The 220,000-square-foot Brooklyn Wholesale Meat Market, which the E.D.C. also manages, is 100 percent occupied, up from 92 percent just 12 months ago.

“We’ve done a lot of hard work to get to this point,” Mr. Bodnar said.

The E.D.C. jump-started its local efforts in 2007 when it unveiled the Sunset Park Vision Plan, which targeted a district that had “suffered from substantial disinvestment over the past several decades,” with the goal of making it “a 21st-century model for diverse, dense and environmentally sustainable industry.”

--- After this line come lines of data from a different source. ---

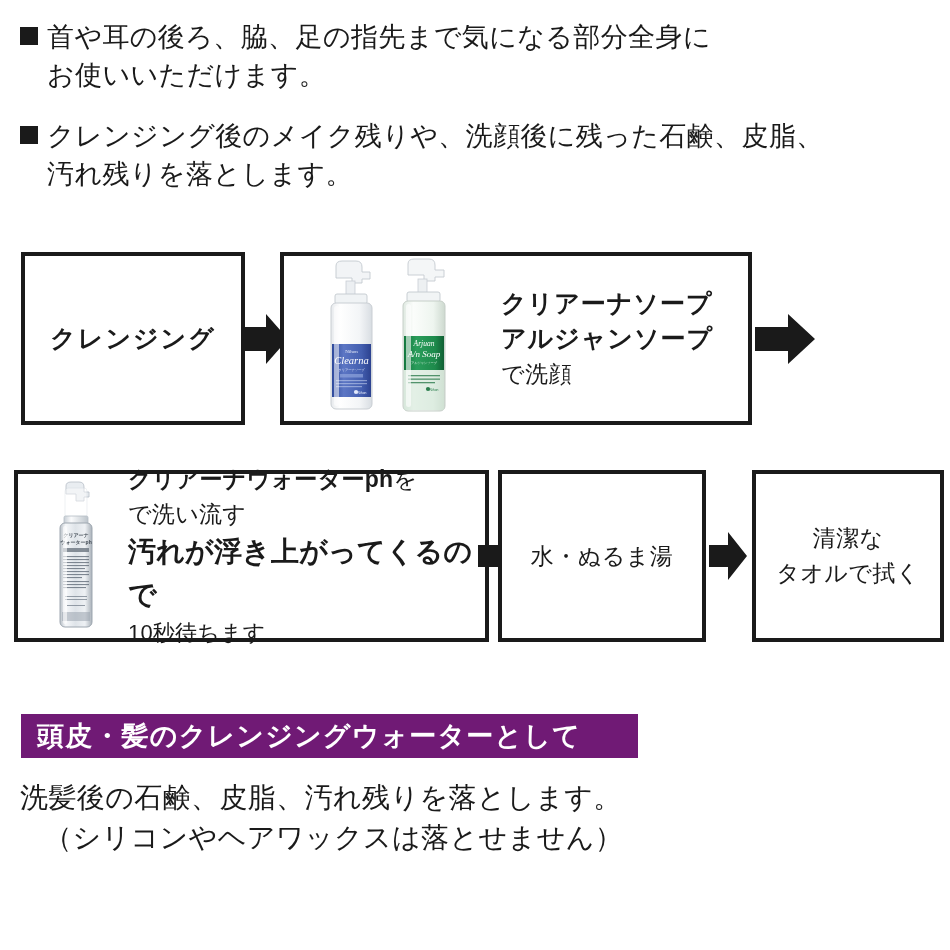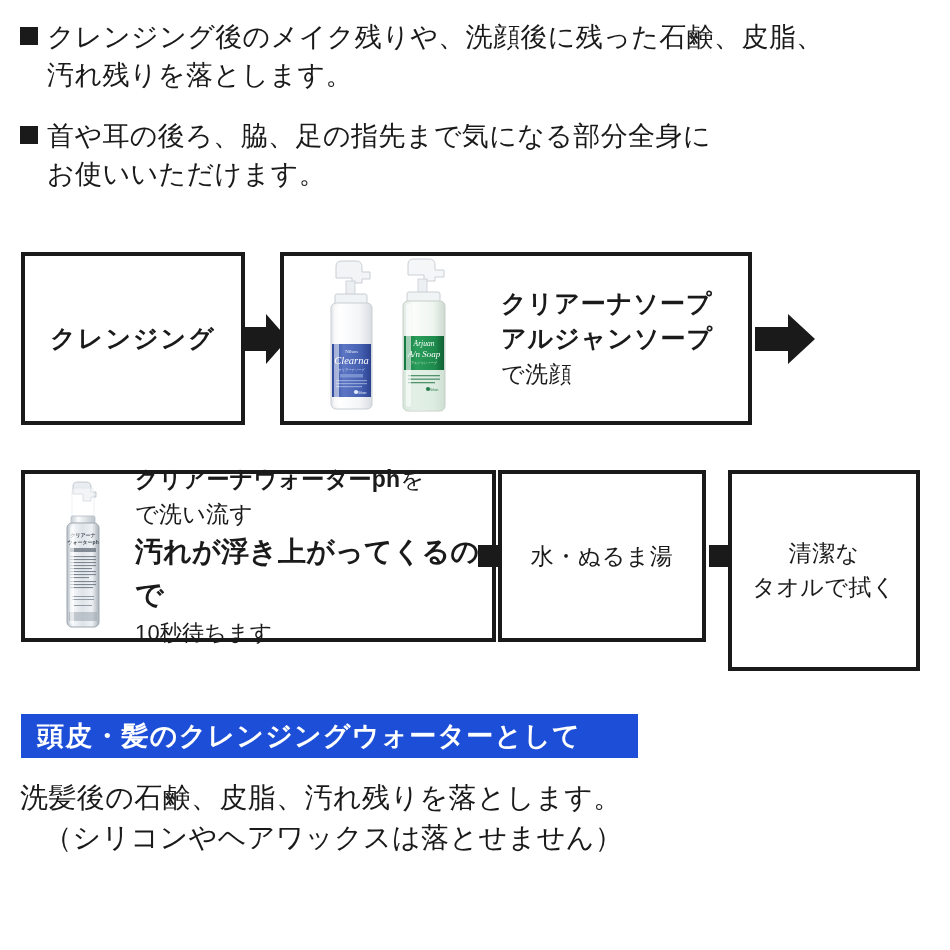--- a/index.html
+++ b/index.html
@@ -192,13 +192,13 @@
 <div class="bullets">
   <div class="bullet-row">
     <span class="bullet-mark"></span>
+    <span class="bullet-text">首や耳の後ろ、脇、足の指先まで気になる部分全身に
+お使いいただけます。</span>
+  </div>
+  <div class="bullet-row">
+    <span class="bullet-mark"></span>
     <span class="bullet-text">クレンジング後のメイク残りや、洗顔後に残った石鹸、皮脂、
 汚れ残りを落とします。</span>
-  </div>
-  <div class="bullet-row">
-    <span class="bullet-mark"></span>
-    <span class="bullet-text">首や耳の後ろ、脇、足の指先まで気になる部分全身に
-お使いいただけます。</span>
   </div>
 </div>
 

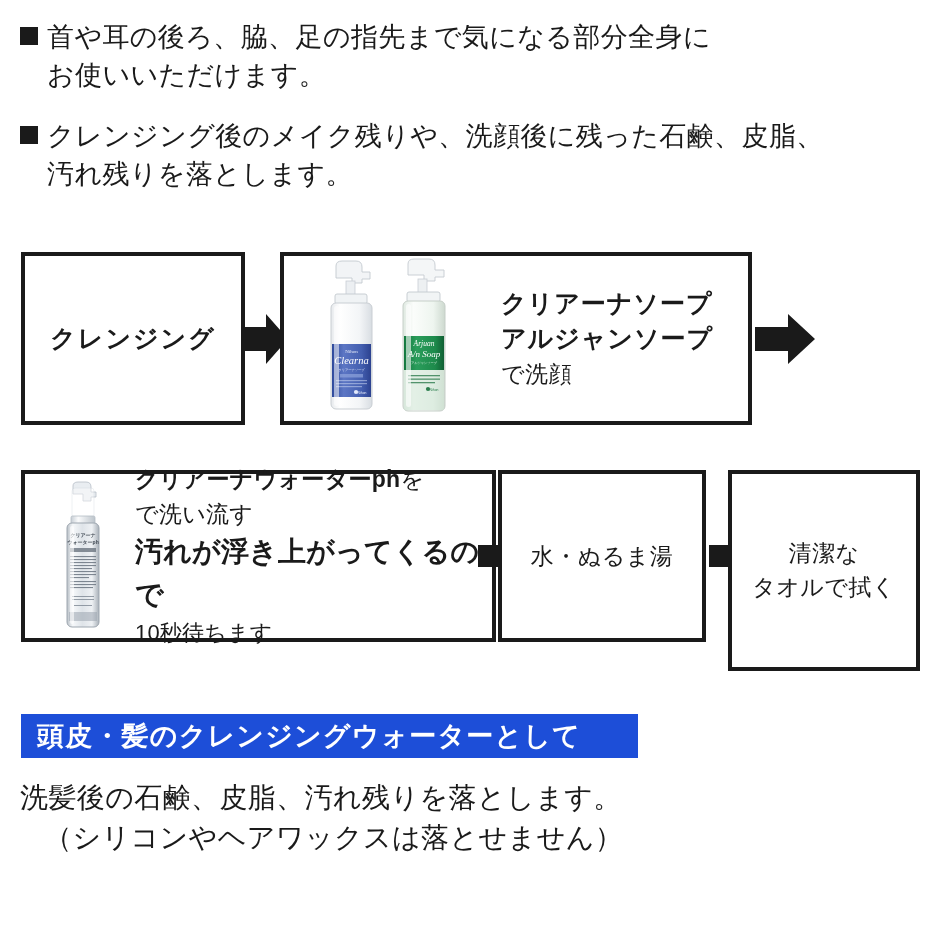--- a/index.html
+++ b/index.html
@@ -309,7 +309,7 @@
     </svg>
   </div>
 
-  <div class="fbox" style="left:21px; top:470px; width:475px; height:172px;">
+  <div class="fbox" style="left:14px; top:470px; width:475px; height:172px;">
     <div class="b3-inner">
       <div class="b3-img">
         <svg width="60" height="152" viewBox="0 0 60 152">

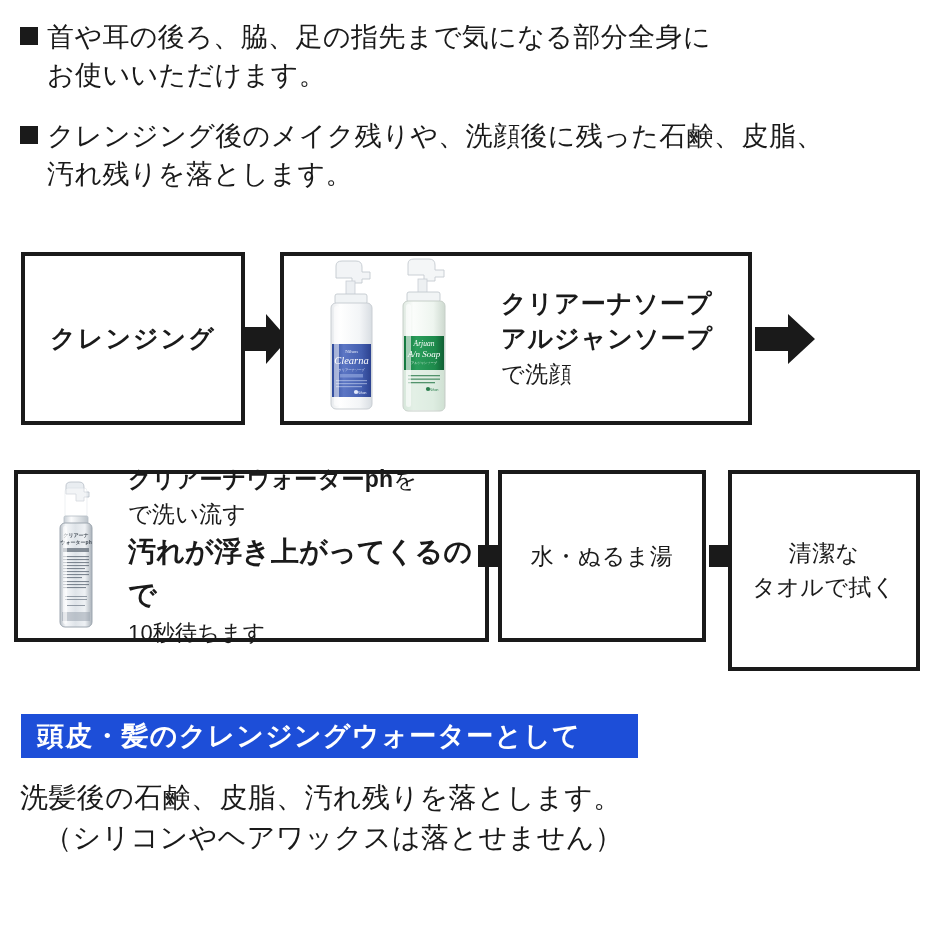--- a/index.html
+++ b/index.html
@@ -395,7 +395,7 @@
     </svg>
   </div>
 
-  <div class="fbox" style="left:728px; top:470px; width:192px; height:201px;">
+  <div class="fbox" style="left:752px; top:470px; width:192px; height:172px;">
     <div class="box-center">
       <div class="lbl-plain">清潔な</div>
       <div class="lbl-plain">タオルで拭く</div>

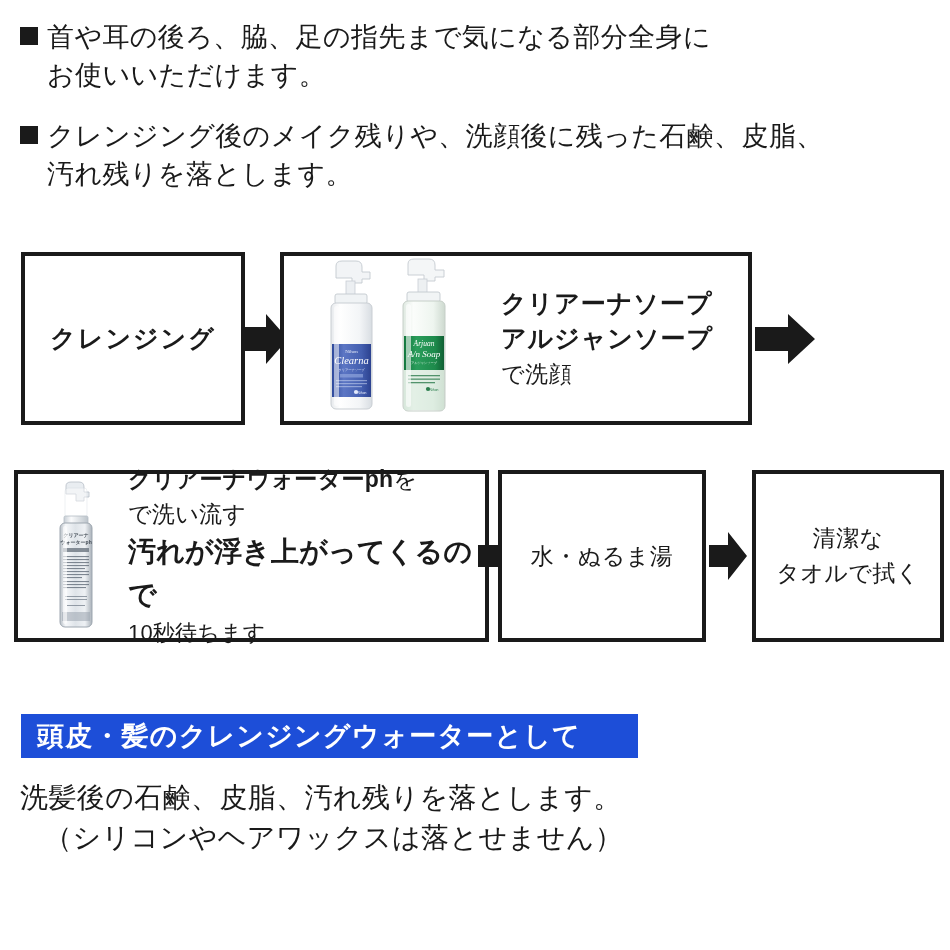--- a/index.html
+++ b/index.html
@@ -155,7 +155,7 @@
     top: 714px;
     width: 617px;
     height: 44px;
-    background: #1d4ed8;
+    background: #701a75;
     display: flex;
     align-items: center;
   }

The plan benefited from a partly coincidental confluence of factors. “Locavore” was the New Oxford American Dictionary’s word of the year in 2007, and the borough’s nu-artisan boom was on its way to becoming a global anti-brand. In February of that year, The New York Times trumpeted the new-media-driven “(potential) rise of Silicon Alley 2.0.” And, of course, many tech startups and fledgling beard-oil purveyors had been definitively and perhaps permanently priced out of not just Manhattan but Dumbo, Williamsburg and Long Island City.

Alexis Miesen, the co-owner of Blue Marble, said the company had toured spaces in Brooklyn’s hipper precincts before happily settling down in a 3,000-square-foot Industry City parcel.

“We looked at Williamsburg and Red Hook,” Ms. Miesen said. “And those neighborhoods have the cool factor that Sunset Park doesn’t have quite yet. But as long as I get the job done, I don’t care about the trendiness of an area. It’s exciting here. There’s a palpable creative energy.”